WHAT IS EXPECTED:
From the listing below, copy only the lines running from the line that contains "Arreda Sehpa Seti: 7" to the line that contains "total: 8721.79 -> 8734.17", both included.

DATA RECORDS:
▬▬▬▬▬▬▬▬▬▬

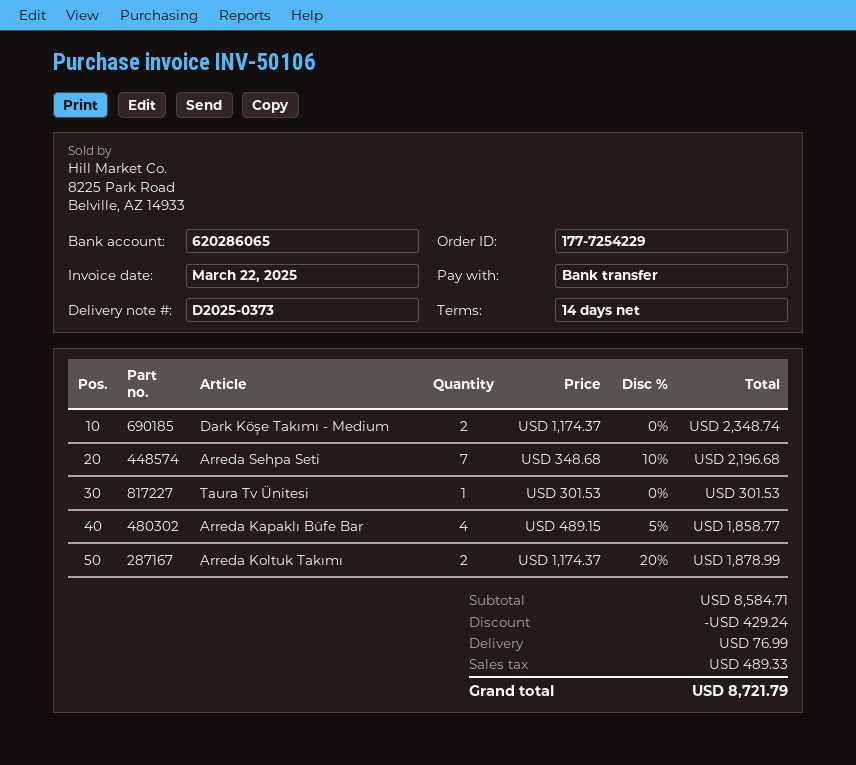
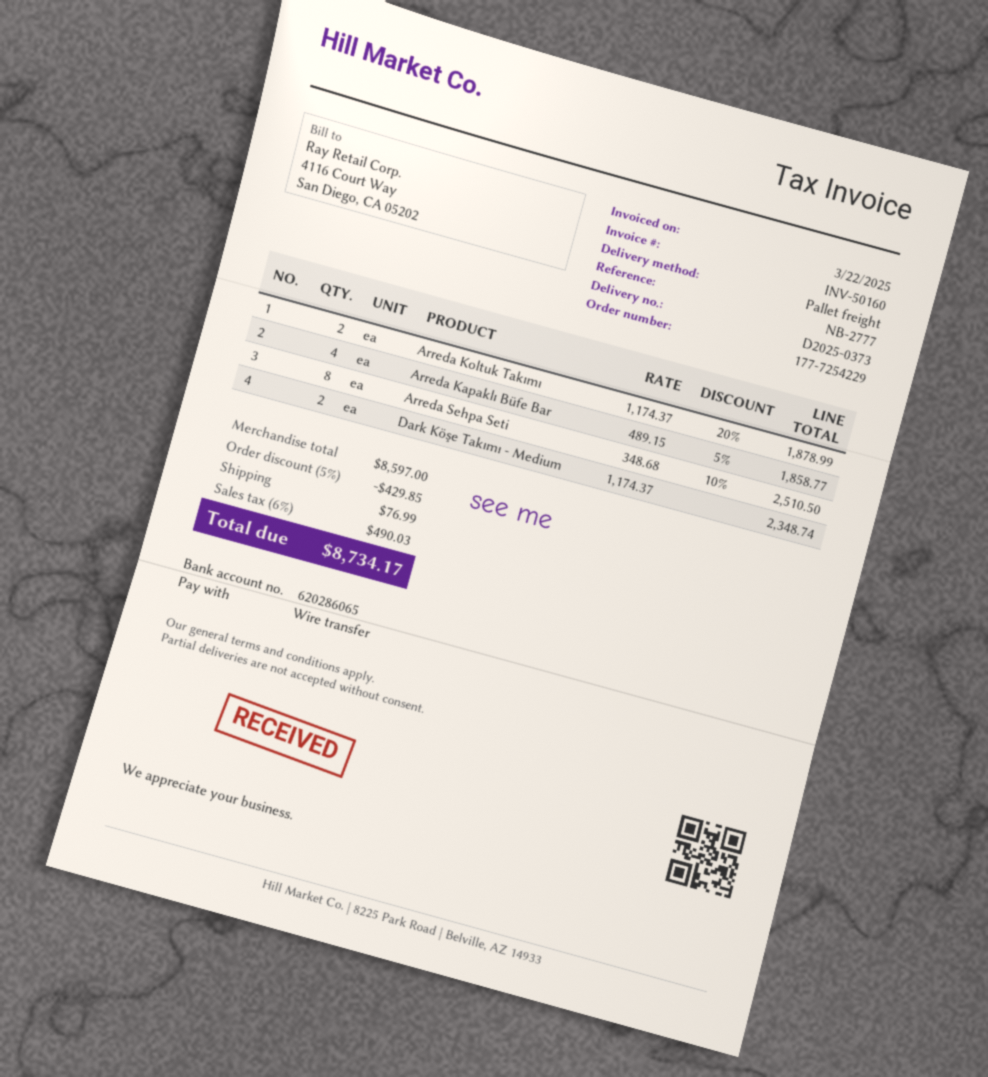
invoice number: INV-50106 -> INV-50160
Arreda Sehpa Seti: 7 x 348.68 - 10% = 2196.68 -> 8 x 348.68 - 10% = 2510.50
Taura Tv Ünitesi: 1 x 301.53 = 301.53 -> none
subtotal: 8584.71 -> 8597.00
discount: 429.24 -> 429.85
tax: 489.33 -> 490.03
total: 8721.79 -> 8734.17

▬▬▬▬▬▬▬▬▬▬

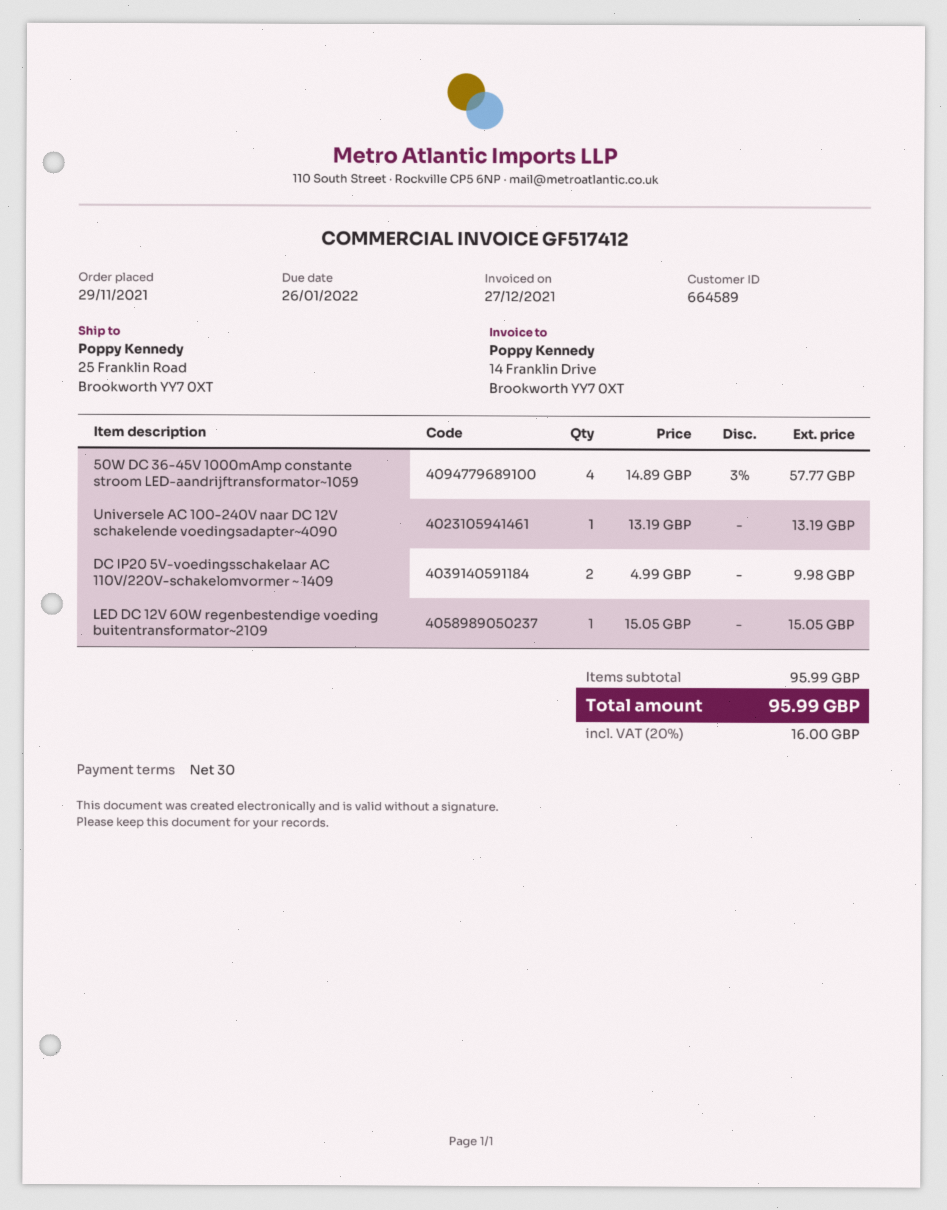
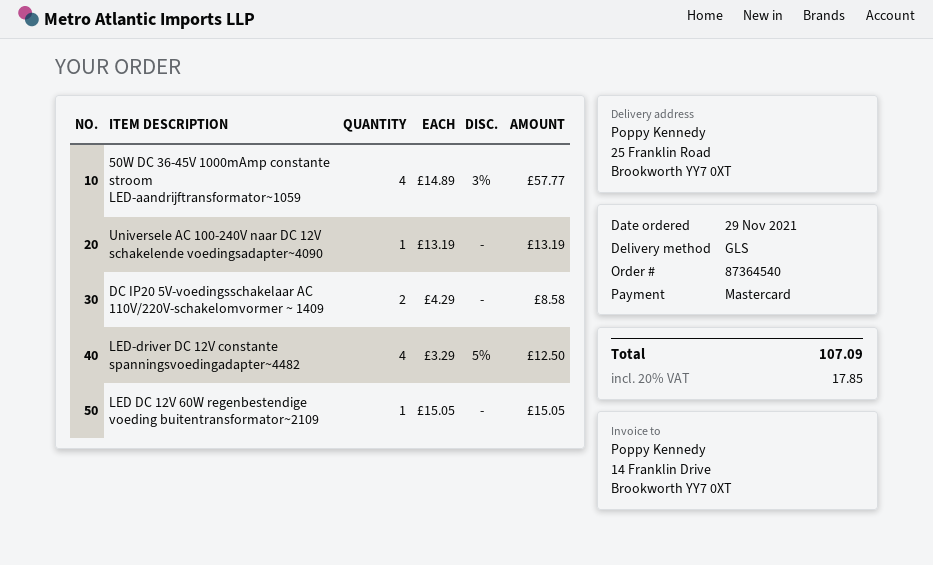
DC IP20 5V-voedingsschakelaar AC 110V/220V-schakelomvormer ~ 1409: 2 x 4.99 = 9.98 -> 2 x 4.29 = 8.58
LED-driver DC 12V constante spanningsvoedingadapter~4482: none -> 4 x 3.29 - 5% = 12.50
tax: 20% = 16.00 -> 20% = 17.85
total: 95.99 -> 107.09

▬▬▬▬▬▬▬▬▬▬

FINAL ANSWER:
Arreda Sehpa Seti: 7 x 348.68 - 10% = 2196.68 -> 8 x 348.68 - 10% = 2510.50
Taura Tv Ünitesi: 1 x 301.53 = 301.53 -> none
subtotal: 8584.71 -> 8597.00
discount: 429.24 -> 429.85
tax: 489.33 -> 490.03
total: 8721.79 -> 8734.17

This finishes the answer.